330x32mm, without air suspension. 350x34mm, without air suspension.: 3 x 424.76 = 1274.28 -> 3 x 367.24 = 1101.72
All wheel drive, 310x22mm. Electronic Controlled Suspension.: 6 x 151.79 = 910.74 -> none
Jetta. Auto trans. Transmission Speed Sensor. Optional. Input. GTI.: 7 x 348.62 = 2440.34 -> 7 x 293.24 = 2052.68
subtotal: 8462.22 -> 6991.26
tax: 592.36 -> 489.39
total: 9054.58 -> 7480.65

--

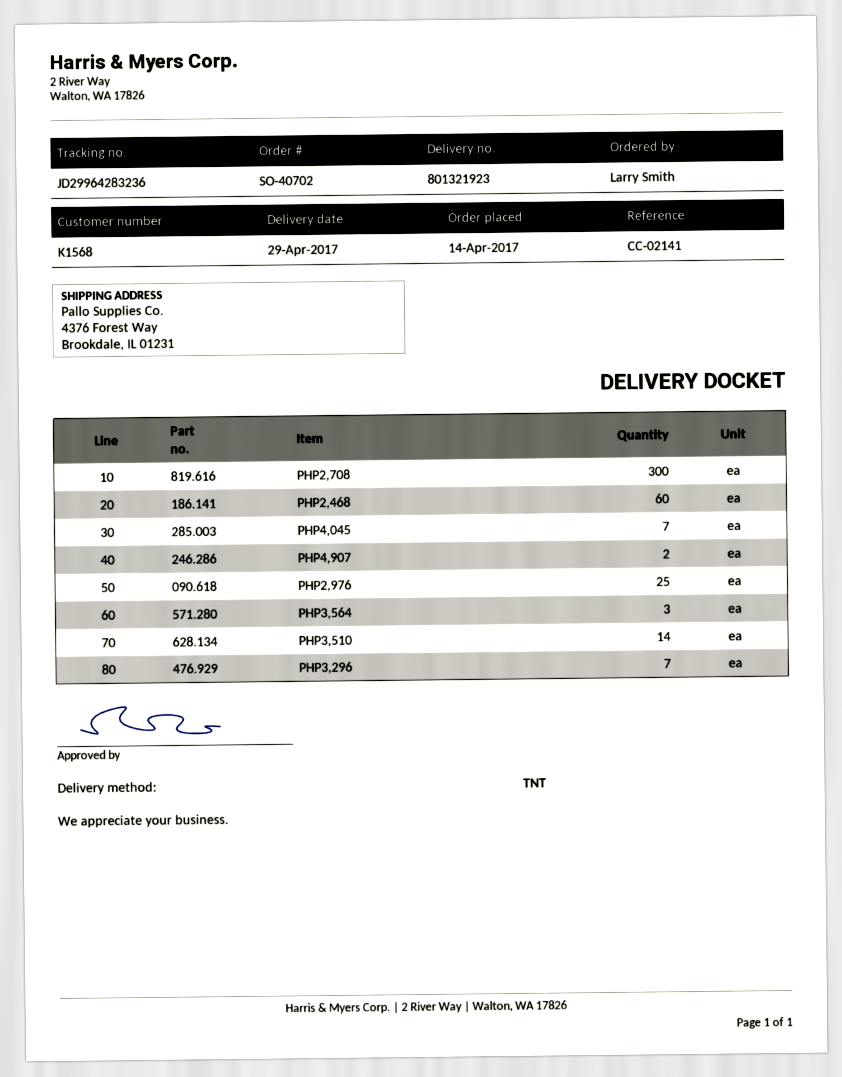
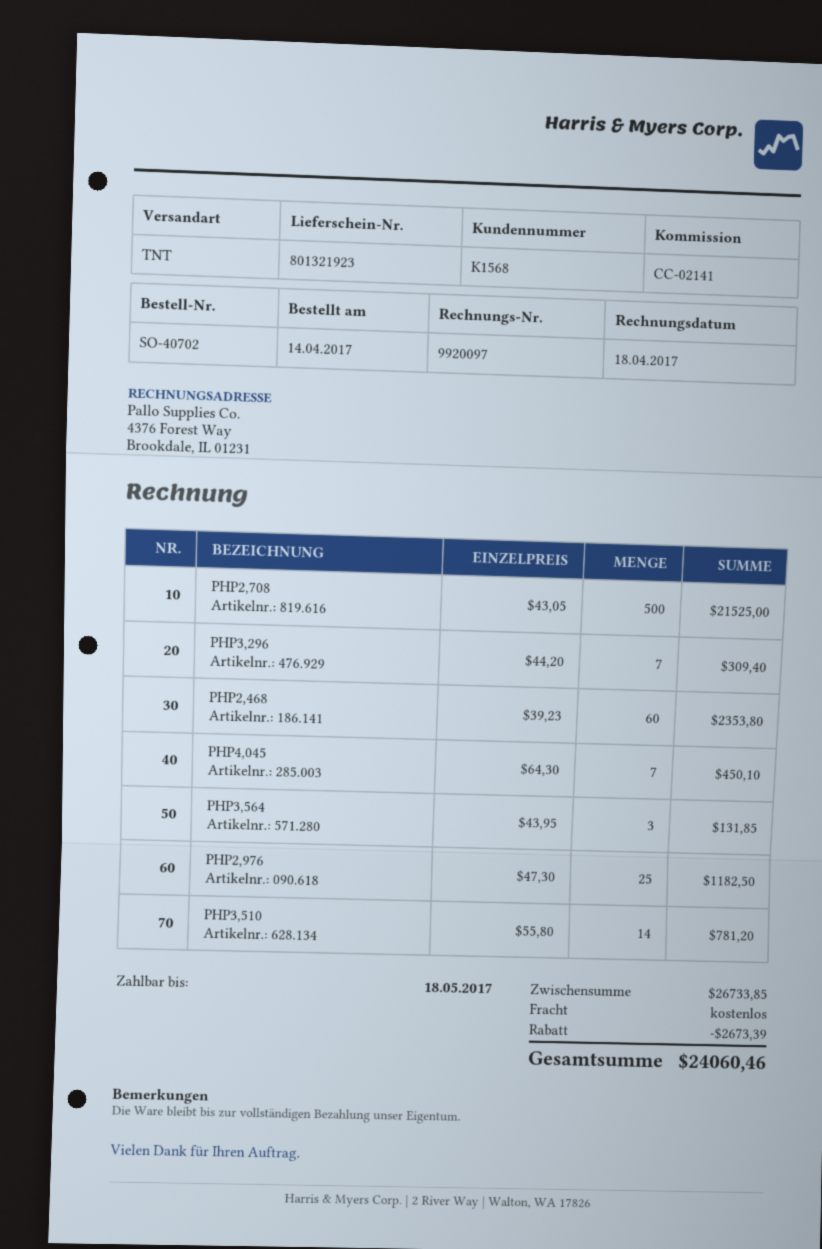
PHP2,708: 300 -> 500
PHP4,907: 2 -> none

* _TASK STATEMENT_: Scan the entries above for the string "none", and copy every line where it turns up.

* _ANSWER SPACE_:
All wheel drive, 310x22mm. Electronic Controlled Suspension.: 6 x 151.79 = 910.74 -> none
PHP4,907: 2 -> none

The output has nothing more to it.